Поцелуй на берегу (Лестер) - страница 24

— Но зачем она так?

— Ревность. К деньгам и к Сандре. Она думала, что я лишь пришлый аферист, вроде этого Берта Голдфилда. И что я явился в их семью лишь затем, зачем приходили многие, пока Мерисвейл не припрятал все понадежнее.

— Но ведь это не так?.. Папа, ты ведь не за этим пришел?

— Я уже сказал тебе, Николь. И за этим, и не за этим. Но меня оправдывает лишь то, что я любил твою мать. И любил по-настоящему. А потом после Беатрис… Во мне что-то как будто сломалось. Знаешь, так бывает — ты живешь одной мечтой, а, когда у тебя ее отнимают, жизнь превращается в ад… Потом я решил, что мне нужно самому богатеть и работать. Не так уж это и плохо, скажу я тебе. В последние десять лет у меня не осталось надежды разыскать золото полковника, но зато я научился сам стоять на ногах.

— А как же раньше? Откуда у тебя раньше были деньги? На холдинг и прочее?

— От твоей матери, конечно. Ну и немного моих собственных.

— О, папа! — Николь закрыла лицо руками.

Как много грязи! Как, оказывается, все непросто: даже в двадцать девять лет ты узнаешь об этой жизни омерзительные подробности, которые переворачивают все с ног на голову! Папа… Безупречный добрый папа, который в детстве казался ей чуть ли не святым, — такой же охотник за золотом, как и все вокруг!

— Не суди строго, Николь. Ты повзрослеешь и поймешь меня. Жизнь… Она, знаешь ли, заставляет иногда играть по своим правилам. И только дураки не подчиняются этому, до конца отстаивают моральные принципы. Дураки и идеалисты.

— В детстве ты учил меня, что так и надо, — медленно произнесла Николь, глядя в одну точку.

— В детстве… Мало ли что было в детстве! Я и сам когда-то верил в это. А потом понял другое. Не надо противостоять судьбе, если она ломает тебя, нужно лишь немного пригнуть голову. А то потом, когда придет хорошее время…

— А если не придет?

— Я же сказал: решать тебе. Простишь ты меня или нет — это твой выбор. Я свой сделал тридцать лет назад. — Отец закрыл глаза. — Эта история поглотила меня и сожрала. Деньги полковника, словно кровавый бестелесный монстр, питаются человеческими душами и судьбами. Вот и моя, кажется, попала в эти тяжелые жернова… Все. Больше я ничего не скажу.

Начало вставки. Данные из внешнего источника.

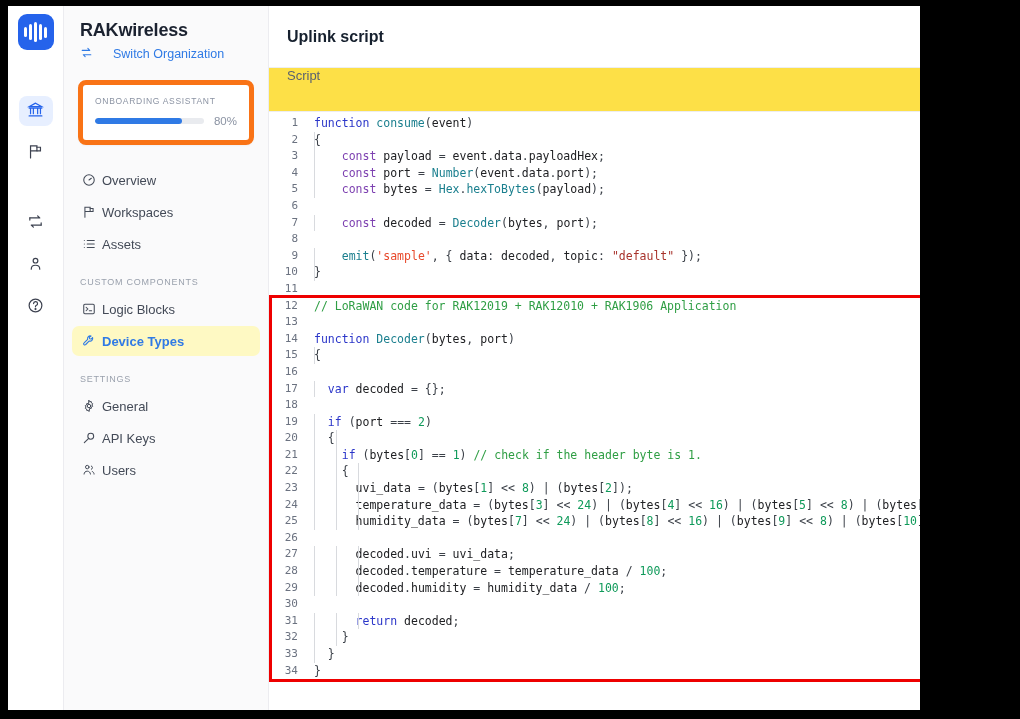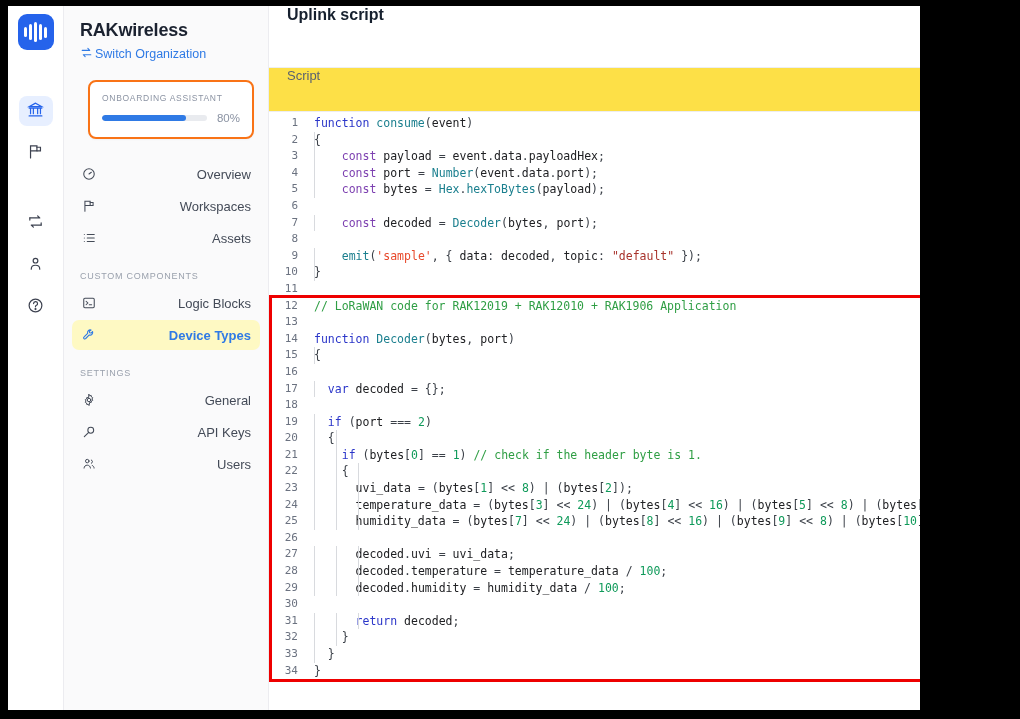--- a/index.html
+++ b/index.html
@@ -96,7 +96,7 @@
   .main { flex: 1; background: #ffffff; display: flex; flex-direction: column; min-width: 0; }
   .main-head {
     height: 62px; flex: 0 0 62px;
-    display: flex; align-items: flex-start;
+    display: flex; align-items: center;
     padding: 0 18px;
     border-bottom: 1px solid #eceef2;
   }

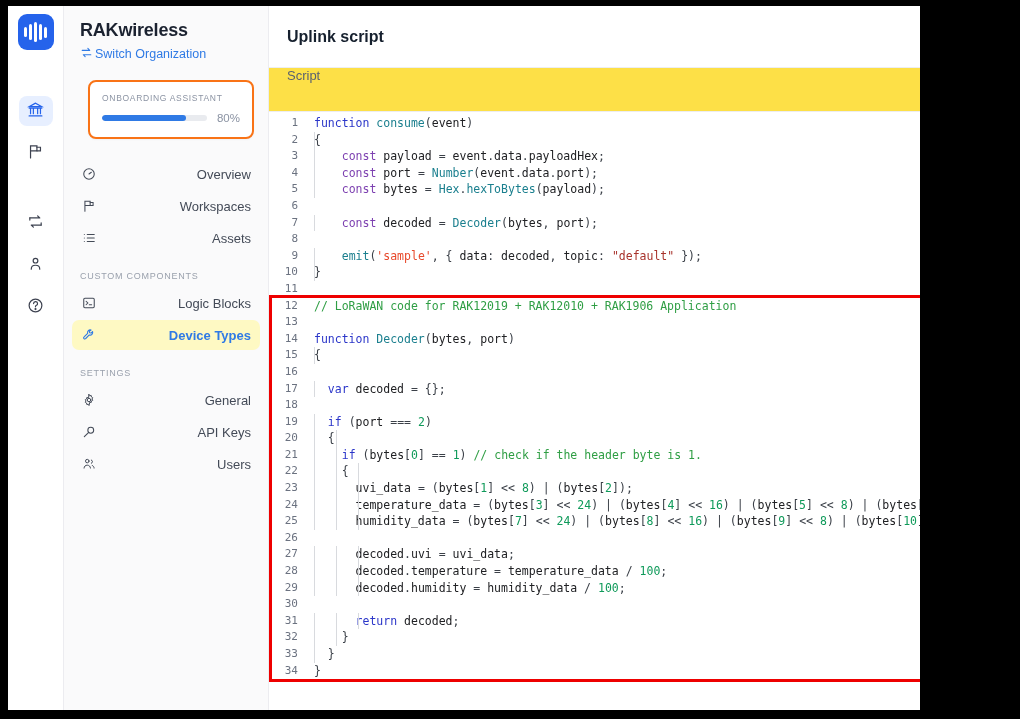--- a/index.html
+++ b/index.html
@@ -59,7 +59,7 @@
     padding: 0 16px; letter-spacing: -0.2px;
   }
   .switch-org {
-    display: flex; align-items: center; gap: 2px;
+    display: flex; align-items: center; gap: 20px;
     font-size: 12.5px; color: #2f7ae5; padding: 5px 16px 0 16px;
   }
   .onboard-card {

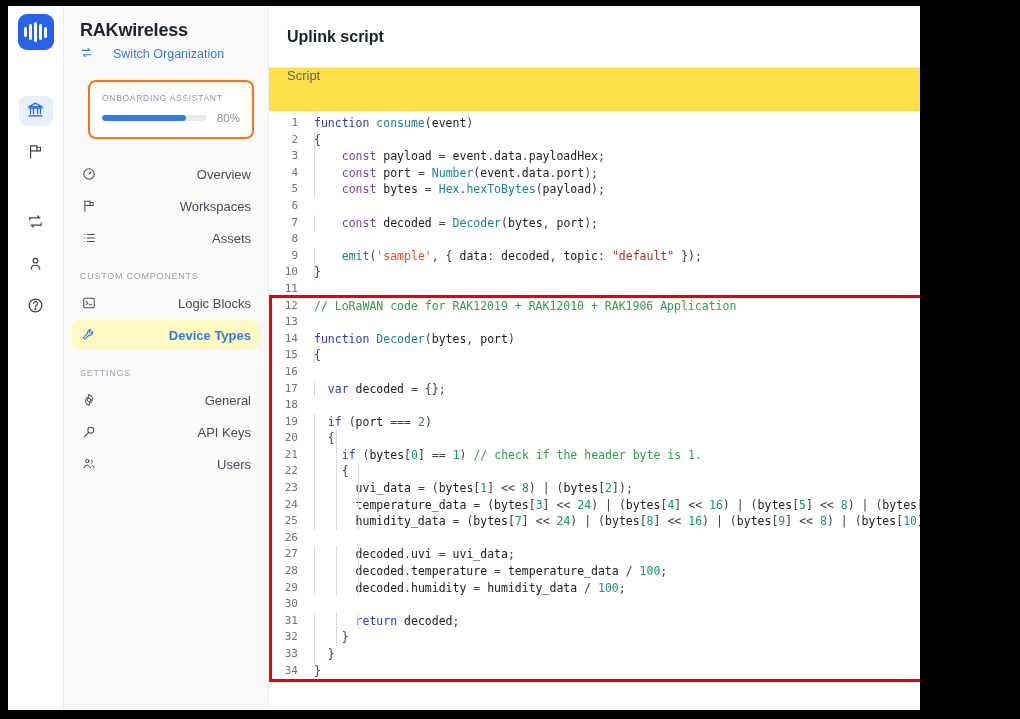--- a/index.html
+++ b/index.html
@@ -63,9 +63,9 @@
     font-size: 12.5px; color: #2f7ae5; padding: 5px 16px 0 16px;
   }
   .onboard-card {
-    margin: 18px 14px 0 24px;
+    margin: 18px 14px 0 14px;
     background: #ffffff;
-    border: 2px solid #f97316;
+    border: 5px solid #f97316;
     border-radius: 8px;
     padding: 11px 12px 13px 12px;
     box-shadow: 0 1px 2px rgba(16,24,40,.04);

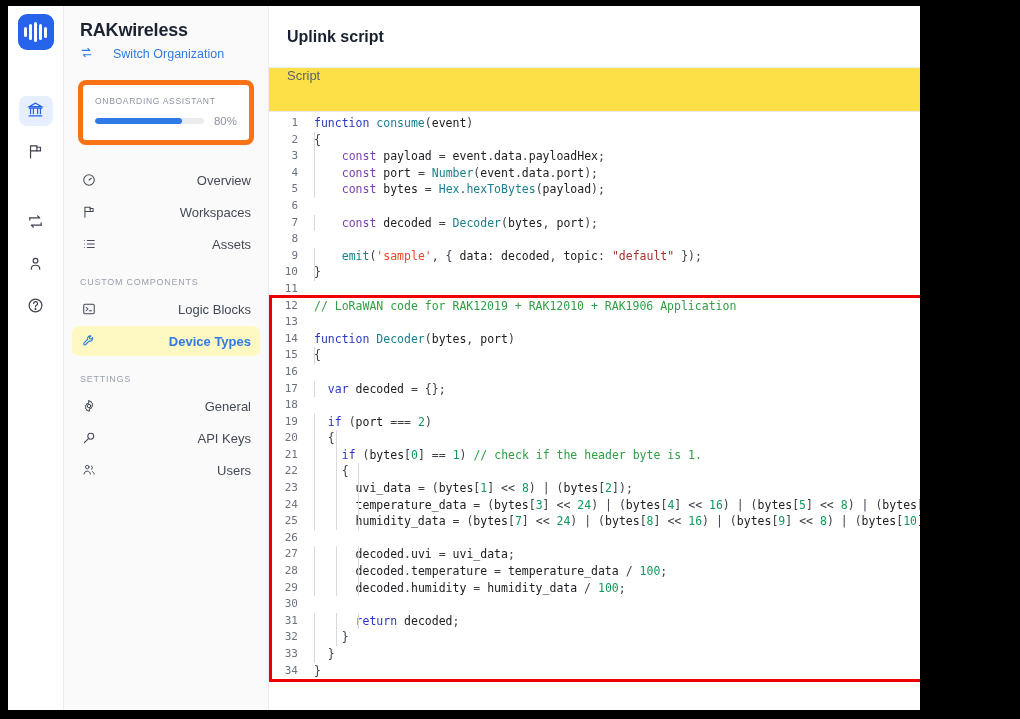--- a/index.html
+++ b/index.html
@@ -86,7 +86,7 @@
   .nav-item {
     display: flex; align-items: center; gap: 6px;
     height: 30px; padding: 0 9px; margin-bottom: 2px;
-    border-radius: 7px; color: #434a57; font-size: 13px; justify-content: space-between;
+    border-radius: 7px; color: #434a57; font-size: 13px;
   }
   .nav-item .ni { width: 15px; display: flex; align-items: center; justify-content: center; }
   .nav-item.active { background: #fef9c3; color: #2f7ae5; font-weight: bold; }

Отец замолчал, тяжело дыша. Последние слова дались ему слишком трудно: он все время останавливался и переводил дыхание. Николь едва понимала, что происходит: до того ее ошеломил рассказ. Воспоминания, разговоры, слышанные когда-то загадочные фразы насчет этого наследства, теперь бессвязными кусками всплывали у нее в голове. Но вместе с ними, ничего не значащими для нее картинами жизни, заполняя и затмевая собою все остальное, росло чувство обиды: как же отец мог так поступить?